**** RECORDS FOR PROCESSING ****

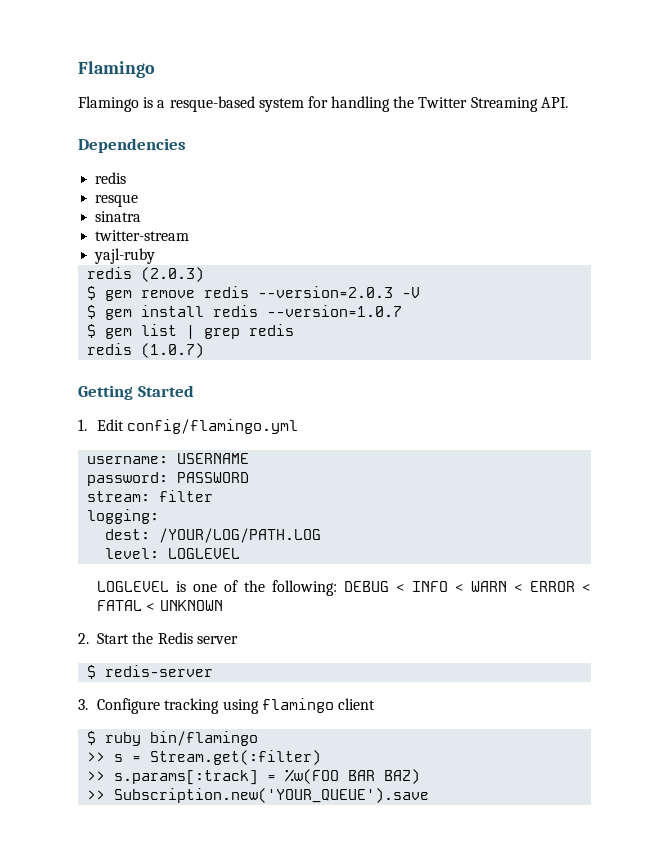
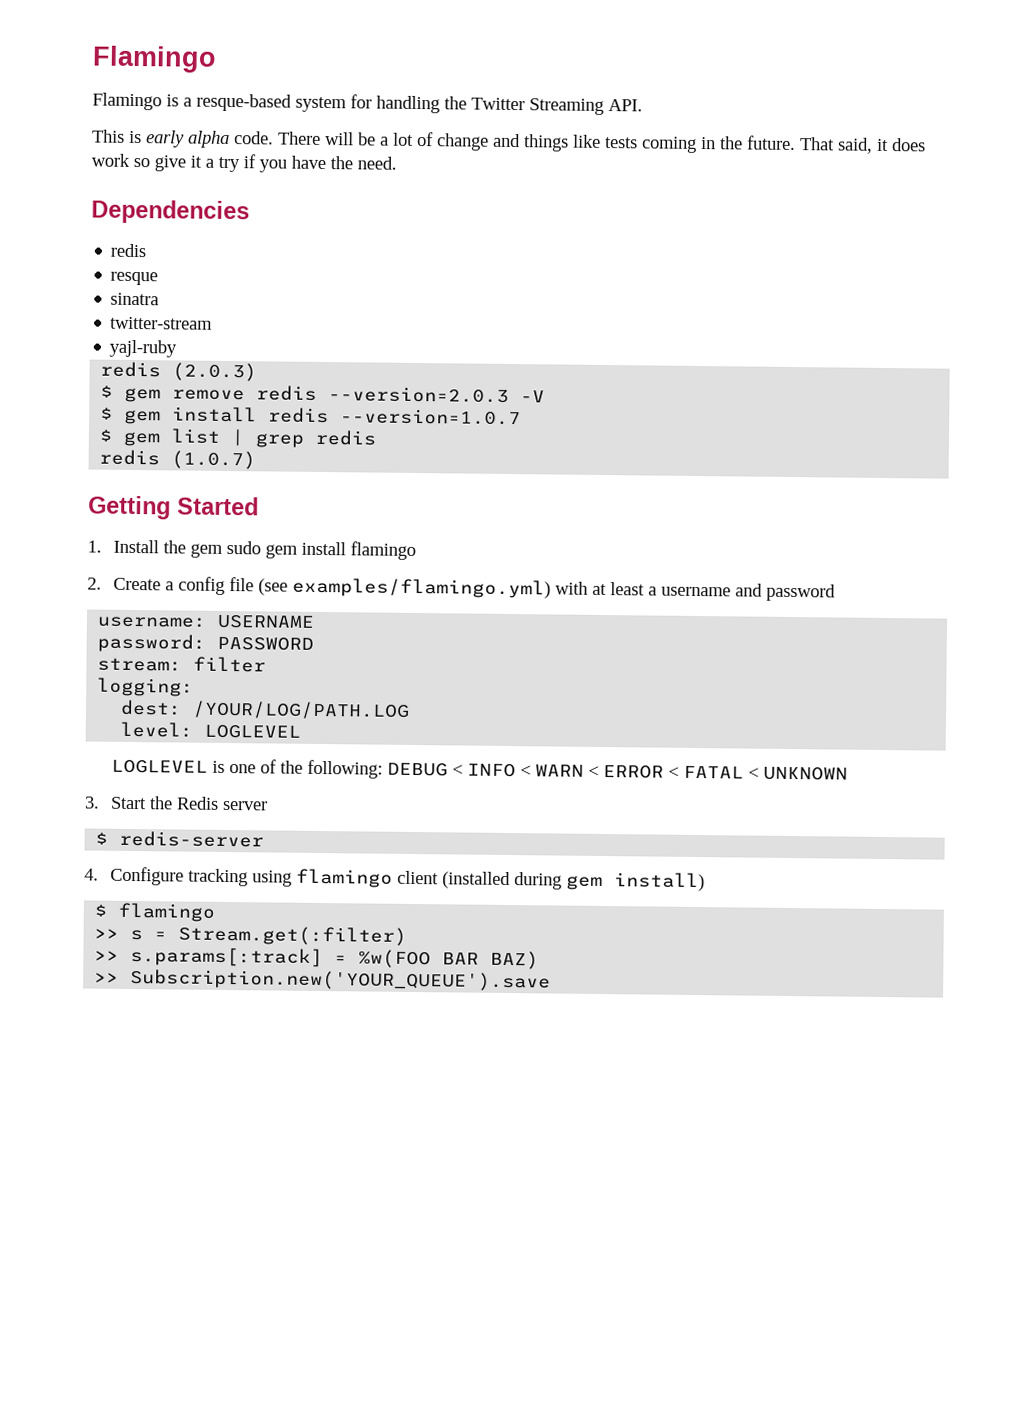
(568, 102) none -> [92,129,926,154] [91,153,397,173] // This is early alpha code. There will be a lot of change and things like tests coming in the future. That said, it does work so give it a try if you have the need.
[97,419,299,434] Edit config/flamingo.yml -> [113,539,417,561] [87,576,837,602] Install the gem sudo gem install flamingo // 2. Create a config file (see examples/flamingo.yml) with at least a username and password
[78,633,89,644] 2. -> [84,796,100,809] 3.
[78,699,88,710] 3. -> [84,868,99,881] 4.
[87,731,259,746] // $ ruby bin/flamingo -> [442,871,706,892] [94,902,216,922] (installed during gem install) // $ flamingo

****
**** RECORDS FOR PROCESSING ****

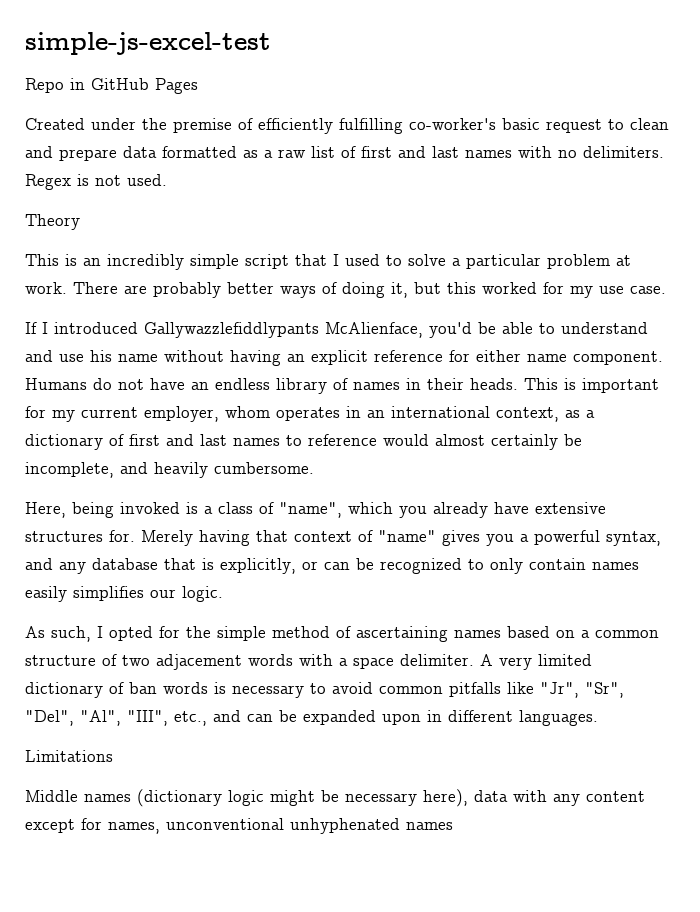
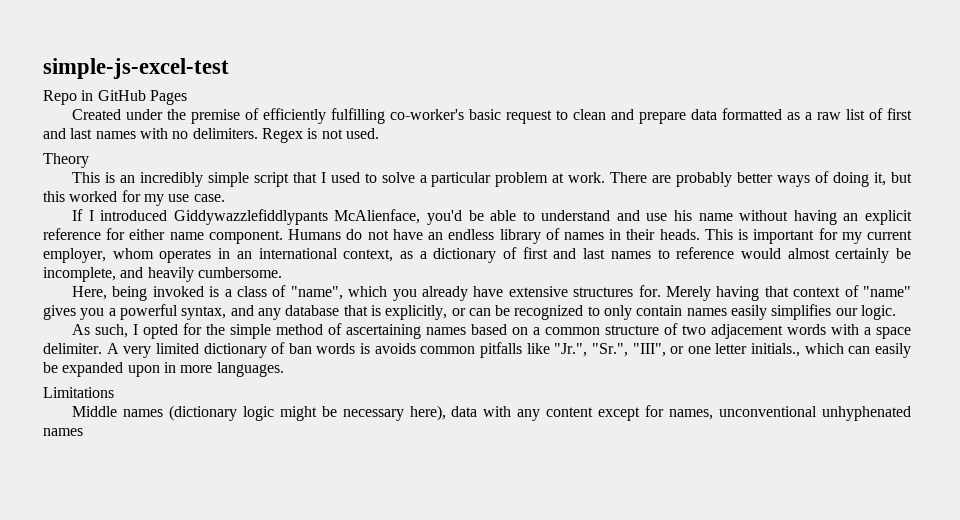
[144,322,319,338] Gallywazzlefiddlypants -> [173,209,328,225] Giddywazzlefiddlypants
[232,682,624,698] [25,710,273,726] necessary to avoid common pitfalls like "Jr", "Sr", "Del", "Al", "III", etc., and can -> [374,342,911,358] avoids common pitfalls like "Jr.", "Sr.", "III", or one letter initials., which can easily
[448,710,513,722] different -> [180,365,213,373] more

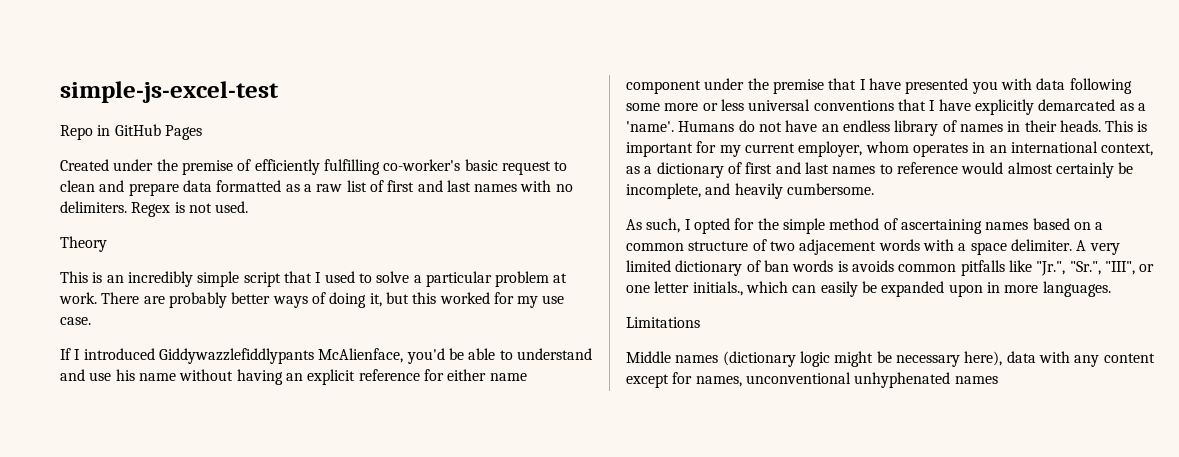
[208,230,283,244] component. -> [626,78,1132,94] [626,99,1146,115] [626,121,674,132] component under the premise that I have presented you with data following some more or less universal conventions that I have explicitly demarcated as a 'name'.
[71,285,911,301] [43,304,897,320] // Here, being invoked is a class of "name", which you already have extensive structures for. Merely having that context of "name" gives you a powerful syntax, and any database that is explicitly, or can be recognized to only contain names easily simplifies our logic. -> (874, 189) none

****
**** RECORDS FOR PROCESSING ****

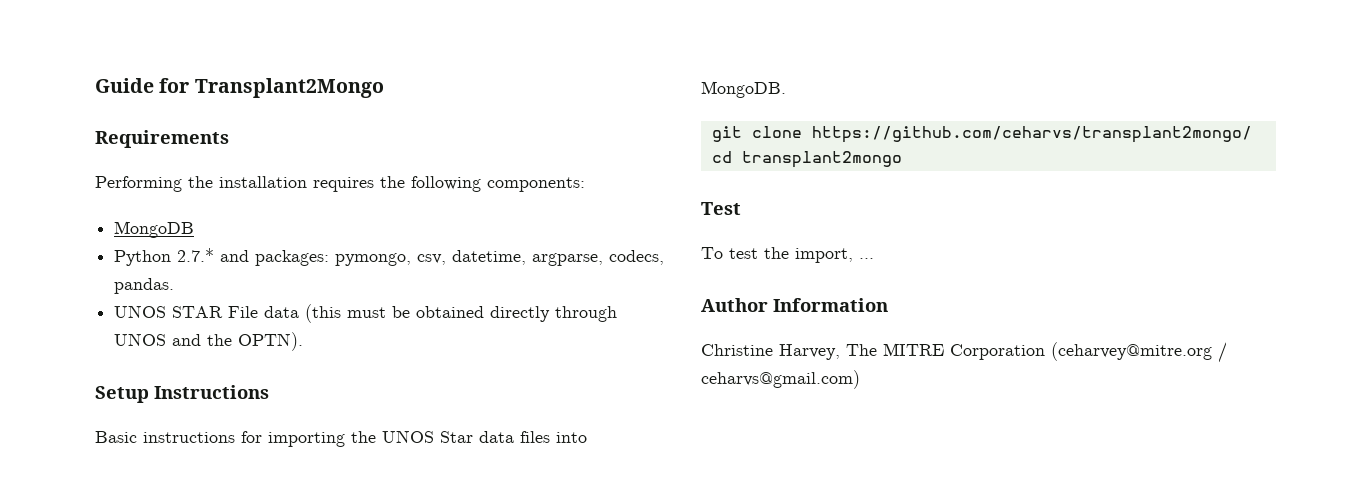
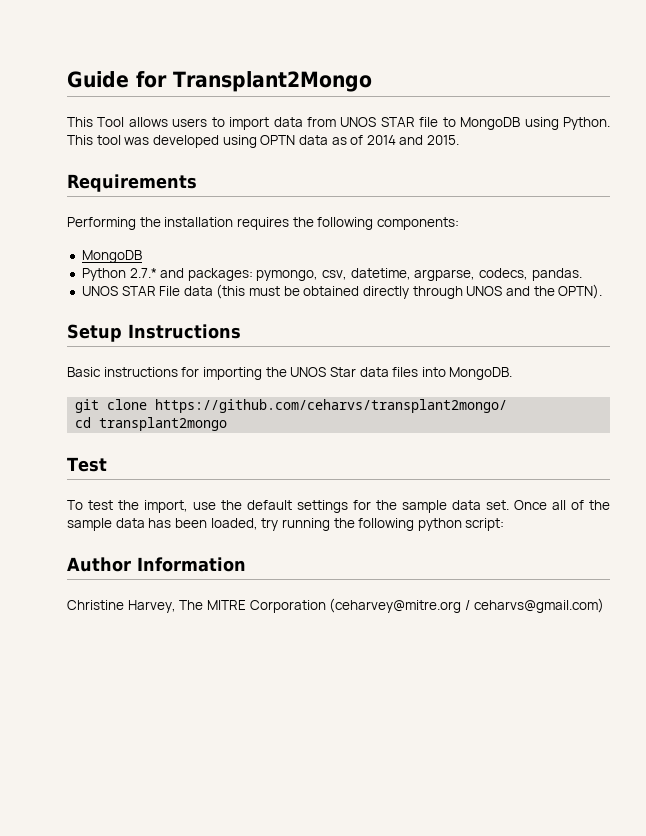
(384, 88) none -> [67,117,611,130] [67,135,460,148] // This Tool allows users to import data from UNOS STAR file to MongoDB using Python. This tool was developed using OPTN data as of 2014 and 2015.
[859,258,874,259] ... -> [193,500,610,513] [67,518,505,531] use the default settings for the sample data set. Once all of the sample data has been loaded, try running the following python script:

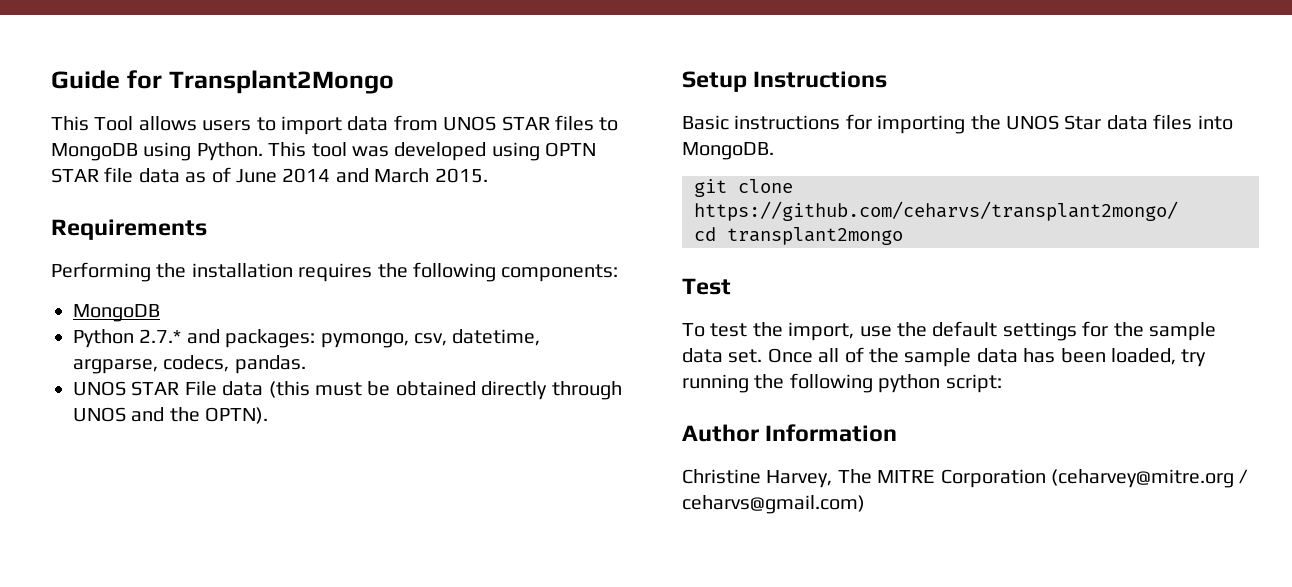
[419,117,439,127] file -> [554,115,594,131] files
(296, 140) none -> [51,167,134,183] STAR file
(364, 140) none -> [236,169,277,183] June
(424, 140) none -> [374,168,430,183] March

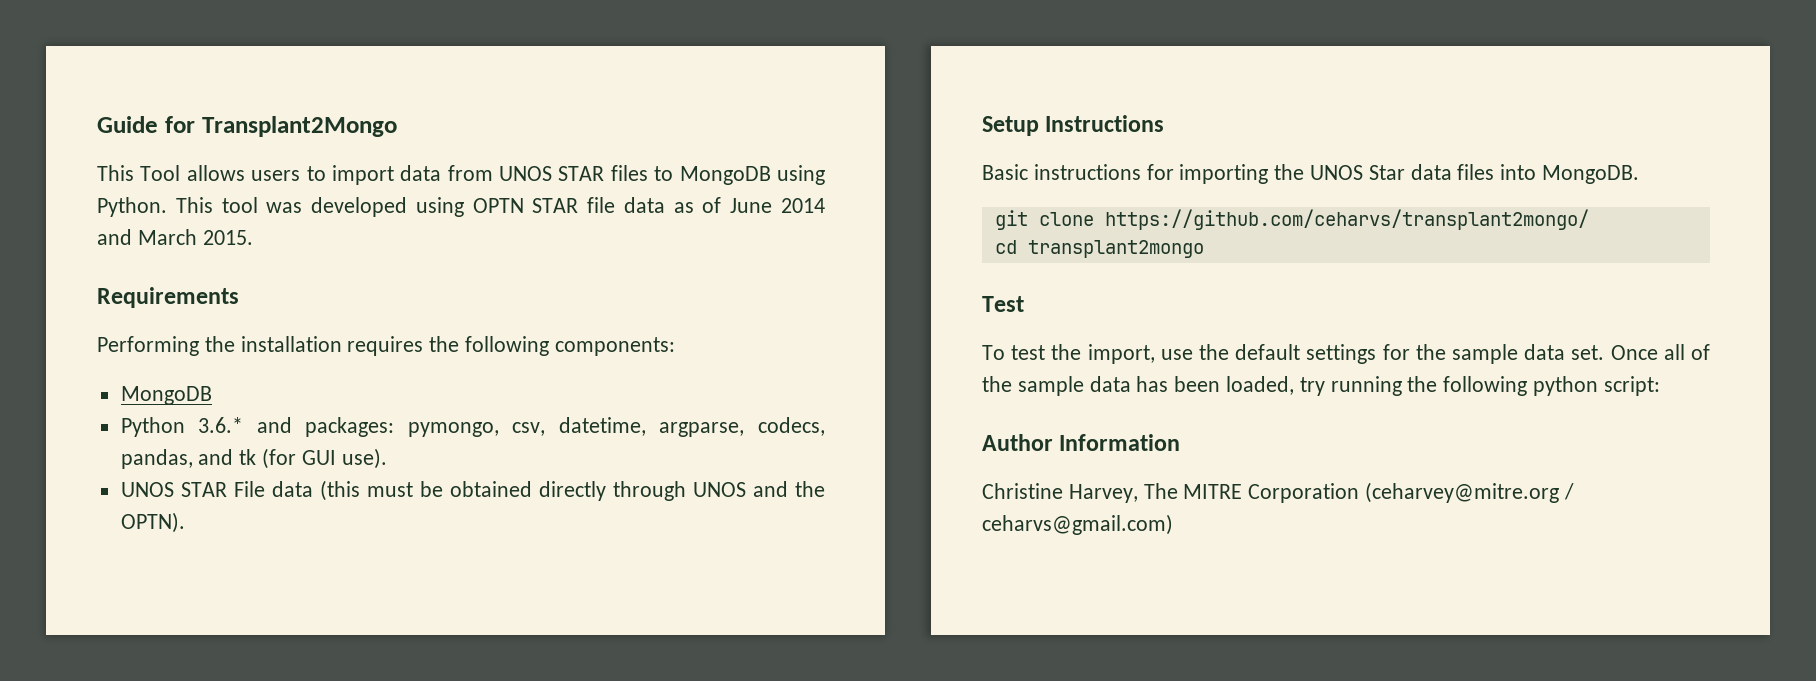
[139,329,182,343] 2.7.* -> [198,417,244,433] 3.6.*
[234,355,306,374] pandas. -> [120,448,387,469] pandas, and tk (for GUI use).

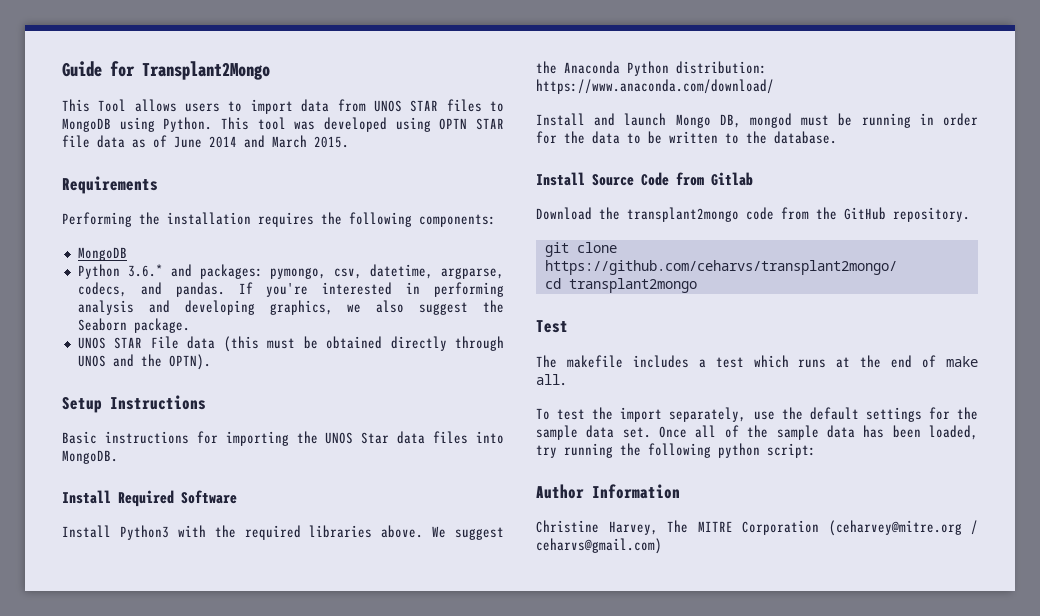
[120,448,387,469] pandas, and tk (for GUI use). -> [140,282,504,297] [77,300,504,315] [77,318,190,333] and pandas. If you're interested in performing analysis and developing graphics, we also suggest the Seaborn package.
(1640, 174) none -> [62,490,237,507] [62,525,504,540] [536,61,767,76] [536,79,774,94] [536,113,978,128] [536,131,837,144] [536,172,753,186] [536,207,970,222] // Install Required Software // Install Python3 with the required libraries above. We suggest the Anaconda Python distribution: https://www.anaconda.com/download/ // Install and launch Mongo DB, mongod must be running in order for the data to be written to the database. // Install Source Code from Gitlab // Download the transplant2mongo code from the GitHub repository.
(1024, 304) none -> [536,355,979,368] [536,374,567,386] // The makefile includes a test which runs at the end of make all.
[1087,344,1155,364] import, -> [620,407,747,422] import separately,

****

## TASK DESCRIPTION
Among the entries above, take the lines from the one with "[234,355,306,374] pandas. ->" through the one with "[1087,344,1155,364] import, ->" and retype them exactly, leaving out the pictures.

## REPLY
[234,355,306,374] pandas. -> [120,448,387,469] pandas, and tk (for GUI use).

[120,448,387,469] pandas, and tk (for GUI use). -> [140,282,504,297] [77,300,504,315] [77,318,190,333] and pandas. If you're interested in performing analysis and developing graphics, we also suggest the Seaborn package.
(1640, 174) none -> [62,490,237,507] [62,525,504,540] [536,61,767,76] [536,79,774,94] [536,113,978,128] [536,131,837,144] [536,172,753,186] [536,207,970,222] // Install Required Software // Install Python3 with the required libraries above. We suggest the Anaconda Python distribution: https://www.anaconda.com/download/ // Install and launch Mongo DB, mongod must be running in order for the data to be written to the database. // Install Source Code from Gitlab // Download the transplant2mongo code from the GitHub repository.
(1024, 304) none -> [536,355,979,368] [536,374,567,386] // The makefile includes a test which runs at the end of make all.
[1087,344,1155,364] import, -> [620,407,747,422] import separately,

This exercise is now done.